Work request = Each entry below should be given again exactly; the pictures stay out.

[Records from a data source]
⁂

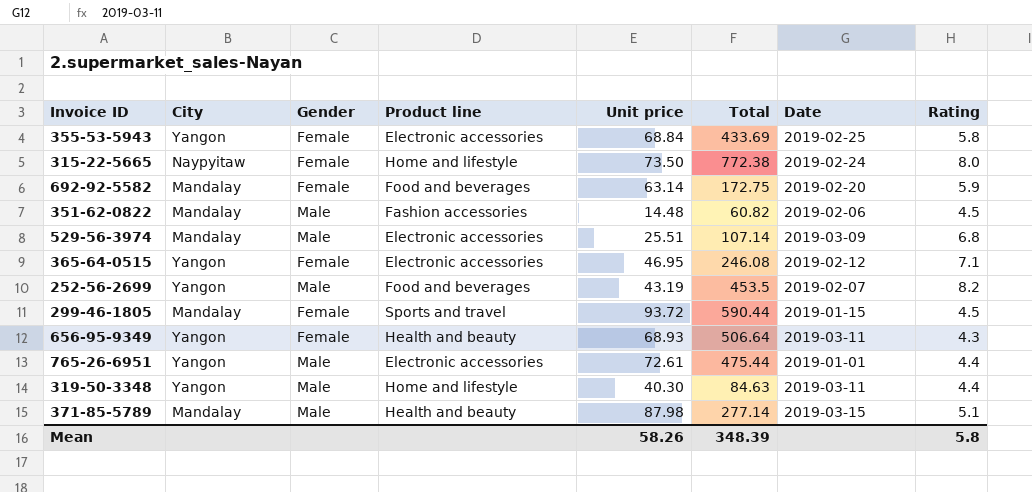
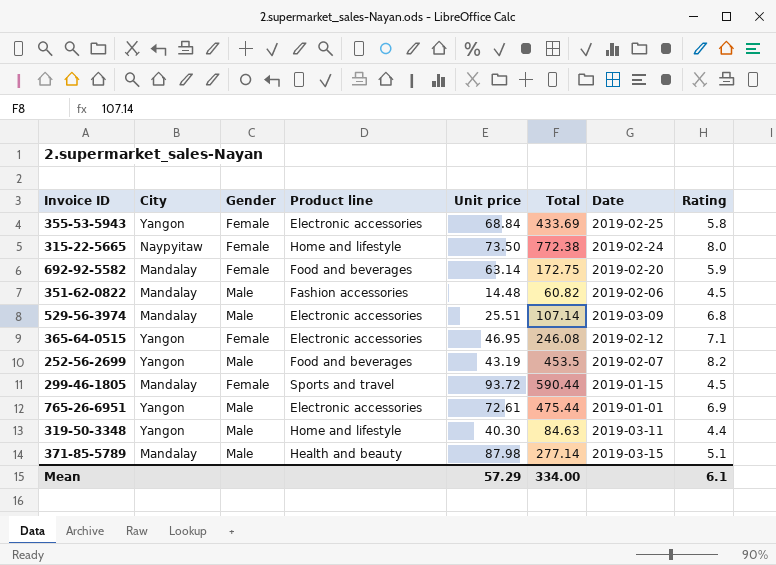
row 656-95-9349: Yangon | Female | Health and beauty | 68.93 | 506.64 | 2019-03-11 | 4.3 -> none
765-26-6951 | Rating: 4.4 -> 6.9
Mean | Unit price: 58.26 -> 57.29
Mean | Total: 348.39 -> 334.00
Mean | Rating: 5.8 -> 6.1

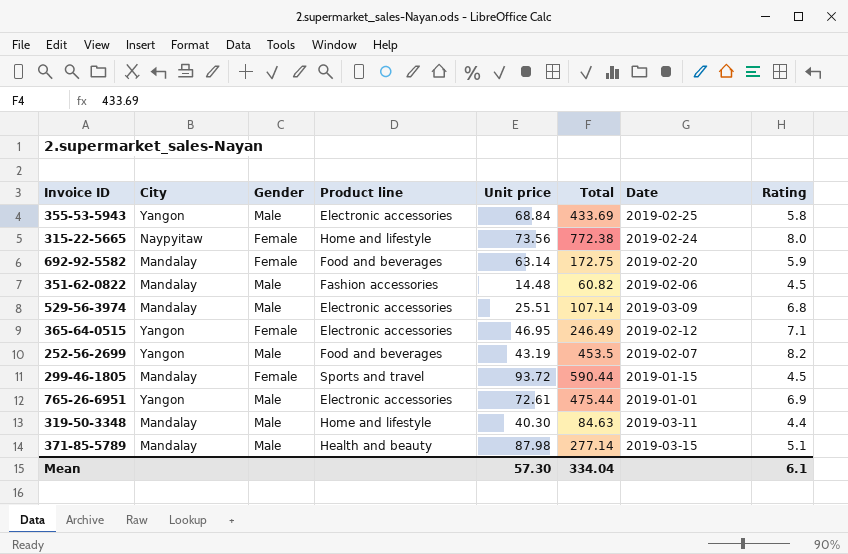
355-53-5943 | Gender: Female -> Male
315-22-5665 | Unit price: 73.50 -> 73.56
365-64-0515 | Total: 246.08 -> 246.49
319-50-3348 | City: Yangon -> Mandalay
Mean | Unit price: 57.29 -> 57.30
Mean | Total: 334.00 -> 334.04

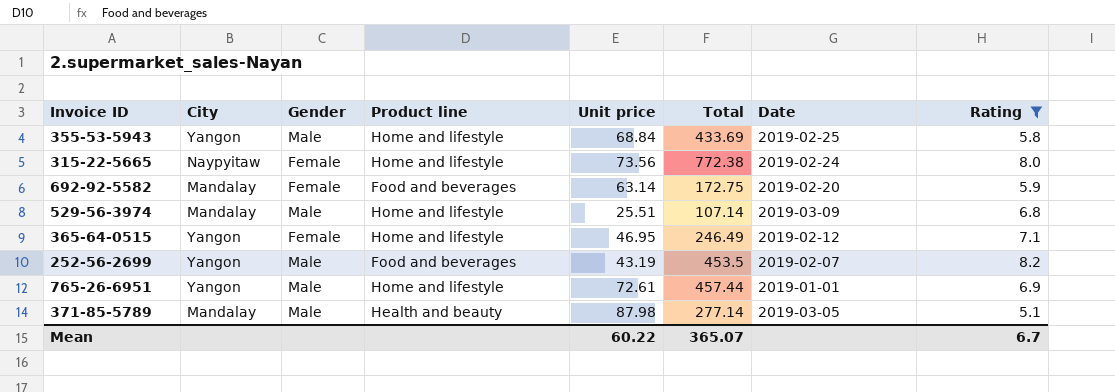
filter: none -> Rating >= 5.1
355-53-5943 | Product line: Electronic accessories -> Home and lifestyle
529-56-3974 | Product line: Electronic accessories -> Home and lifestyle
365-64-0515 | Product line: Electronic accessories -> Home and lifestyle
765-26-6951 | Product line: Electronic accessories -> Home and lifestyle
765-26-6951 | Total: 475.44 -> 457.44
371-85-5789 | Date: 2019-03-15 -> 2019-03-05
Mean | Unit price: 57.30 -> 60.22
Mean | Total: 334.04 -> 365.07
Mean | Rating: 6.1 -> 6.7

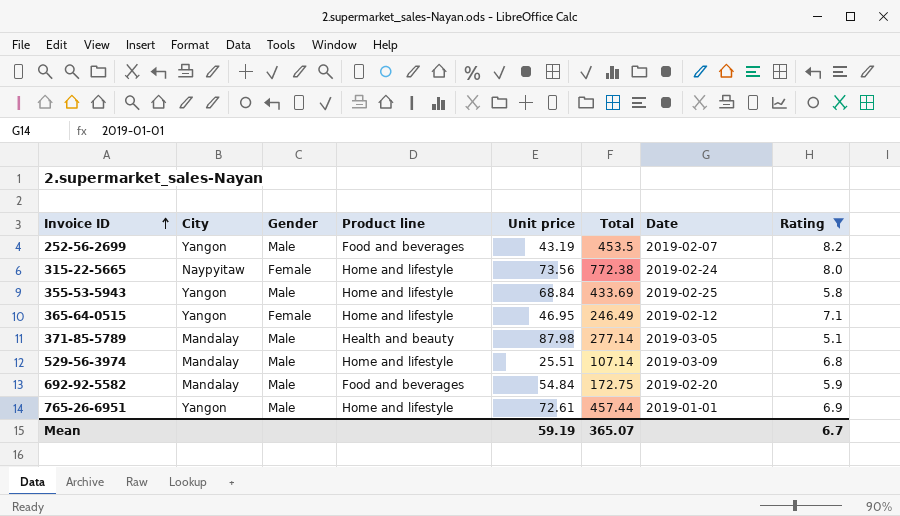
row order: none -> Invoice ID ascending
692-92-5582 | Gender: Female -> Male
692-92-5582 | Unit price: 63.14 -> 54.84
Mean | Unit price: 60.22 -> 59.19

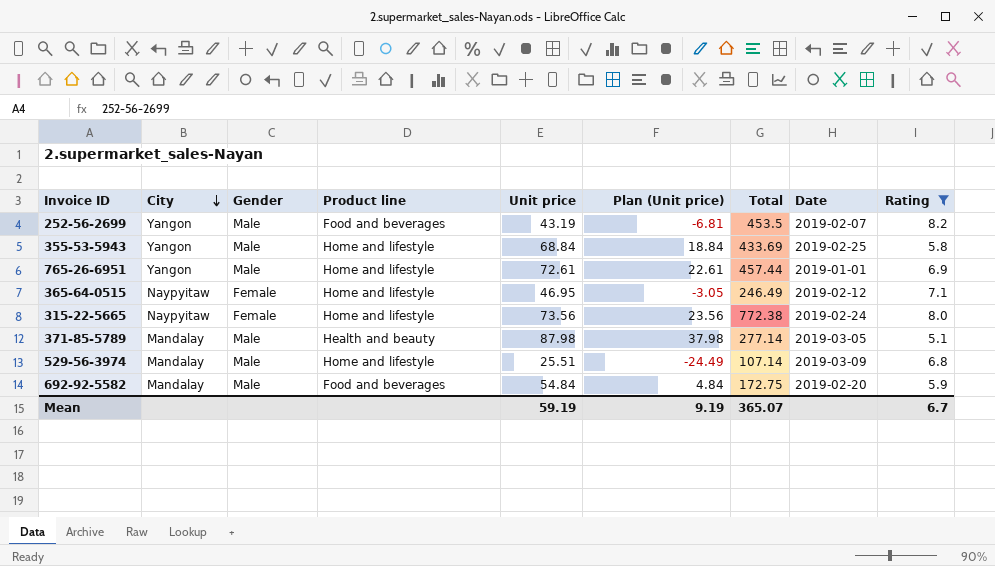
row order: Invoice ID ascending -> City descending
column Plan (Unit price) | formula: none -> [Unit price] - 50
365-64-0515 | City: Yangon -> Naypyitaw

⁂

Finished exercise =
row 656-95-9349: Yangon | Female | Health and beauty | 68.93 | 506.64 | 2019-03-11 | 4.3 -> none
765-26-6951 | Rating: 4.4 -> 6.9
Mean | Unit price: 58.26 -> 57.29
Mean | Total: 348.39 -> 334.00
Mean | Rating: 5.8 -> 6.1

355-53-5943 | Gender: Female -> Male
315-22-5665 | Unit price: 73.50 -> 73.56
365-64-0515 | Total: 246.08 -> 246.49
319-50-3348 | City: Yangon -> Mandalay
Mean | Unit price: 57.29 -> 57.30
Mean | Total: 334.00 -> 334.04

filter: none -> Rating >= 5.1
355-53-5943 | Product line: Electronic accessories -> Home and lifestyle
529-56-3974 | Product line: Electronic accessories -> Home and lifestyle
365-64-0515 | Product line: Electronic accessories -> Home and lifestyle
765-26-6951 | Product line: Electronic accessories -> Home and lifestyle
765-26-6951 | Total: 475.44 -> 457.44
371-85-5789 | Date: 2019-03-15 -> 2019-03-05
Mean | Unit price: 57.30 -> 60.22
Mean | Total: 334.04 -> 365.07
Mean | Rating: 6.1 -> 6.7

row order: none -> Invoice ID ascending
692-92-5582 | Gender: Female -> Male
692-92-5582 | Unit price: 63.14 -> 54.84
Mean | Unit price: 60.22 -> 59.19

row order: Invoice ID ascending -> City descending
column Plan (Unit price) | formula: none -> [Unit price] - 50
365-64-0515 | City: Yangon -> Naypyitaw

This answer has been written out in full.